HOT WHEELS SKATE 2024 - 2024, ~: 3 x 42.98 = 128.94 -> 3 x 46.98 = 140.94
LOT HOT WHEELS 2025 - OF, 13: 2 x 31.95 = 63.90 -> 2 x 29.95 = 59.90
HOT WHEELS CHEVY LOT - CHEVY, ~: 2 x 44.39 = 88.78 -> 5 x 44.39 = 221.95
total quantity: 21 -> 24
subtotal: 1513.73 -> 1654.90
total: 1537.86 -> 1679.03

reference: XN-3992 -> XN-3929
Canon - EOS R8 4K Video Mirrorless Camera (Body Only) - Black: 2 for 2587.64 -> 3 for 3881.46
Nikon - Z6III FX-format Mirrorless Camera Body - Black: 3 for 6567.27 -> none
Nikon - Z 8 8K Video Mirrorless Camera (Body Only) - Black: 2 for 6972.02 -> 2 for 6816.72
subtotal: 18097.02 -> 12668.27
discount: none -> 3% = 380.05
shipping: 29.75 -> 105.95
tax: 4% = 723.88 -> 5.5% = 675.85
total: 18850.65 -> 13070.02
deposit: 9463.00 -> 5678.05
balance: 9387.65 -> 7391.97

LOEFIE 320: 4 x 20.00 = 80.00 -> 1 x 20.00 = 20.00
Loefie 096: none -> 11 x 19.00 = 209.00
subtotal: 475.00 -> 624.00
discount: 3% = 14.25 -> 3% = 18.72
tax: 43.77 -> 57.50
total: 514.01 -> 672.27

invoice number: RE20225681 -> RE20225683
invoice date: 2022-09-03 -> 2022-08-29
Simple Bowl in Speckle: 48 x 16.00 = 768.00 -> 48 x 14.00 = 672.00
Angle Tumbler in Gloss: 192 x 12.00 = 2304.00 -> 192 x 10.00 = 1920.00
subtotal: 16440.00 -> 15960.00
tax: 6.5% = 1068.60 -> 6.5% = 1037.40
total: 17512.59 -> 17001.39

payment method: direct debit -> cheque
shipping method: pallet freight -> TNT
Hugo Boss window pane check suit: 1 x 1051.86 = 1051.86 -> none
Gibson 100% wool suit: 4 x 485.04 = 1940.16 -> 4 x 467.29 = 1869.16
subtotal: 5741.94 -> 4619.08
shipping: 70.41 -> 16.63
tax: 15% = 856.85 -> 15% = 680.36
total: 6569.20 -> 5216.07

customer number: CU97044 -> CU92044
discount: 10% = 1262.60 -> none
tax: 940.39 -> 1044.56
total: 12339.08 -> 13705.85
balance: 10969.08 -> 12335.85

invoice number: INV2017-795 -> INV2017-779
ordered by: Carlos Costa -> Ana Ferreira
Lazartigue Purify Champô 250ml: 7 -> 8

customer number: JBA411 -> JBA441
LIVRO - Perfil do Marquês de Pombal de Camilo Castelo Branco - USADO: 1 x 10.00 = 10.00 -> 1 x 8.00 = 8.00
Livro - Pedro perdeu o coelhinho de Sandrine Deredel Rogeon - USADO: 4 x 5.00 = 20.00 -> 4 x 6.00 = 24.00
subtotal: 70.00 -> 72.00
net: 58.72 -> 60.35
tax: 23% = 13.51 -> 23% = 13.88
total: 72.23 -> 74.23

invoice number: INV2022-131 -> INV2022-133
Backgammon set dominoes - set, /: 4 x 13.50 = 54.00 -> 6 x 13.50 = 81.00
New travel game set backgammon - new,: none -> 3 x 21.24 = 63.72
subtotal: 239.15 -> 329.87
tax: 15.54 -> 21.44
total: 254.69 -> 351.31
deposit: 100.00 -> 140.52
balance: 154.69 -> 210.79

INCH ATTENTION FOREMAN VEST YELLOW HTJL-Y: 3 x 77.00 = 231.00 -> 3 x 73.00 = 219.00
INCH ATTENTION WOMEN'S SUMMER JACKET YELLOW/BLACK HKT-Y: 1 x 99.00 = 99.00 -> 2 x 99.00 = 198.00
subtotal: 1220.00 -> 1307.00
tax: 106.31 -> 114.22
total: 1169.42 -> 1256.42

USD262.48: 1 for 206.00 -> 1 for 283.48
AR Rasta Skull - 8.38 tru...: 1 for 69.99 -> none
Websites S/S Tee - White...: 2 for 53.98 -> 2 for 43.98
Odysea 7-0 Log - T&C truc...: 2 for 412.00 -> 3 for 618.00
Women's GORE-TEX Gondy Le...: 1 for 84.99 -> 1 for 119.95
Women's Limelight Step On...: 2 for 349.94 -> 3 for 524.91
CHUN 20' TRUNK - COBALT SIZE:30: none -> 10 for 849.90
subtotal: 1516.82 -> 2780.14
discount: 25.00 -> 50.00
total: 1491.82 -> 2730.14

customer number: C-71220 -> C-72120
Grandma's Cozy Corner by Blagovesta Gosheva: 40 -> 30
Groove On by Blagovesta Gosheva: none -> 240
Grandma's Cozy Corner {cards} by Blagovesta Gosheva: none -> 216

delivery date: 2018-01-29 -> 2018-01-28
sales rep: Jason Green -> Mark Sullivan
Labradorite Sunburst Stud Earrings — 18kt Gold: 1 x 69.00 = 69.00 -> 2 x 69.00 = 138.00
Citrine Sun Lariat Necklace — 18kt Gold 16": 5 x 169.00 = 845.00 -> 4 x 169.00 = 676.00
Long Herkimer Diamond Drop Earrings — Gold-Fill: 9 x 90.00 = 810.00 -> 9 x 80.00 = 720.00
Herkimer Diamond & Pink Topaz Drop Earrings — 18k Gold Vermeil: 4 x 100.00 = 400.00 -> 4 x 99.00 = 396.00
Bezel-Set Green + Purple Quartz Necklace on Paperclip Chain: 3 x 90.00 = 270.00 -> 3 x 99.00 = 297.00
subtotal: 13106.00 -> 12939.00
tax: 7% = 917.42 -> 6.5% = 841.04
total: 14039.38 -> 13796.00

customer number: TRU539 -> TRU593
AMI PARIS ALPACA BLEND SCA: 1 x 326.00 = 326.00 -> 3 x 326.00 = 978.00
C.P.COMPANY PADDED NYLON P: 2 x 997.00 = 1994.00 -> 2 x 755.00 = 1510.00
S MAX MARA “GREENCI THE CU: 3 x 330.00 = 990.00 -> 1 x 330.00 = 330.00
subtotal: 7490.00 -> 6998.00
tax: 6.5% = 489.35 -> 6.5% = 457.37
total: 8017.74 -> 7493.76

[WORK INSTRUCTIONS]
Keep both end lines and retype everything in the records above from the line containing "payment method: direct debit -> cheque" through the line containing "Backgammon set dominoes", exactly, with nothing else.

[WORKED SOLUTION]
payment method: direct debit -> cheque
shipping method: pallet freight -> TNT
Hugo Boss window pane check suit: 1 x 1051.86 = 1051.86 -> none
Gibson 100% wool suit: 4 x 485.04 = 1940.16 -> 4 x 467.29 = 1869.16
subtotal: 5741.94 -> 4619.08
shipping: 70.41 -> 16.63
tax: 15% = 856.85 -> 15% = 680.36
total: 6569.20 -> 5216.07

customer number: CU97044 -> CU92044
discount: 10% = 1262.60 -> none
tax: 940.39 -> 1044.56
total: 12339.08 -> 13705.85
balance: 10969.08 -> 12335.85

invoice number: INV2017-795 -> INV2017-779
ordered by: Carlos Costa -> Ana Ferreira
Lazartigue Purify Champô 250ml: 7 -> 8

customer number: JBA411 -> JBA441
LIVRO - Perfil do Marquês de Pombal de Camilo Castelo Branco - USADO: 1 x 10.00 = 10.00 -> 1 x 8.00 = 8.00
Livro - Pedro perdeu o coelhinho de Sandrine Deredel Rogeon - USADO: 4 x 5.00 = 20.00 -> 4 x 6.00 = 24.00
subtotal: 70.00 -> 72.00
net: 58.72 -> 60.35
tax: 23% = 13.51 -> 23% = 13.88
total: 72.23 -> 74.23

invoice number: INV2022-131 -> INV2022-133
Backgammon set dominoes - set, /: 4 x 13.50 = 54.00 -> 6 x 13.50 = 81.00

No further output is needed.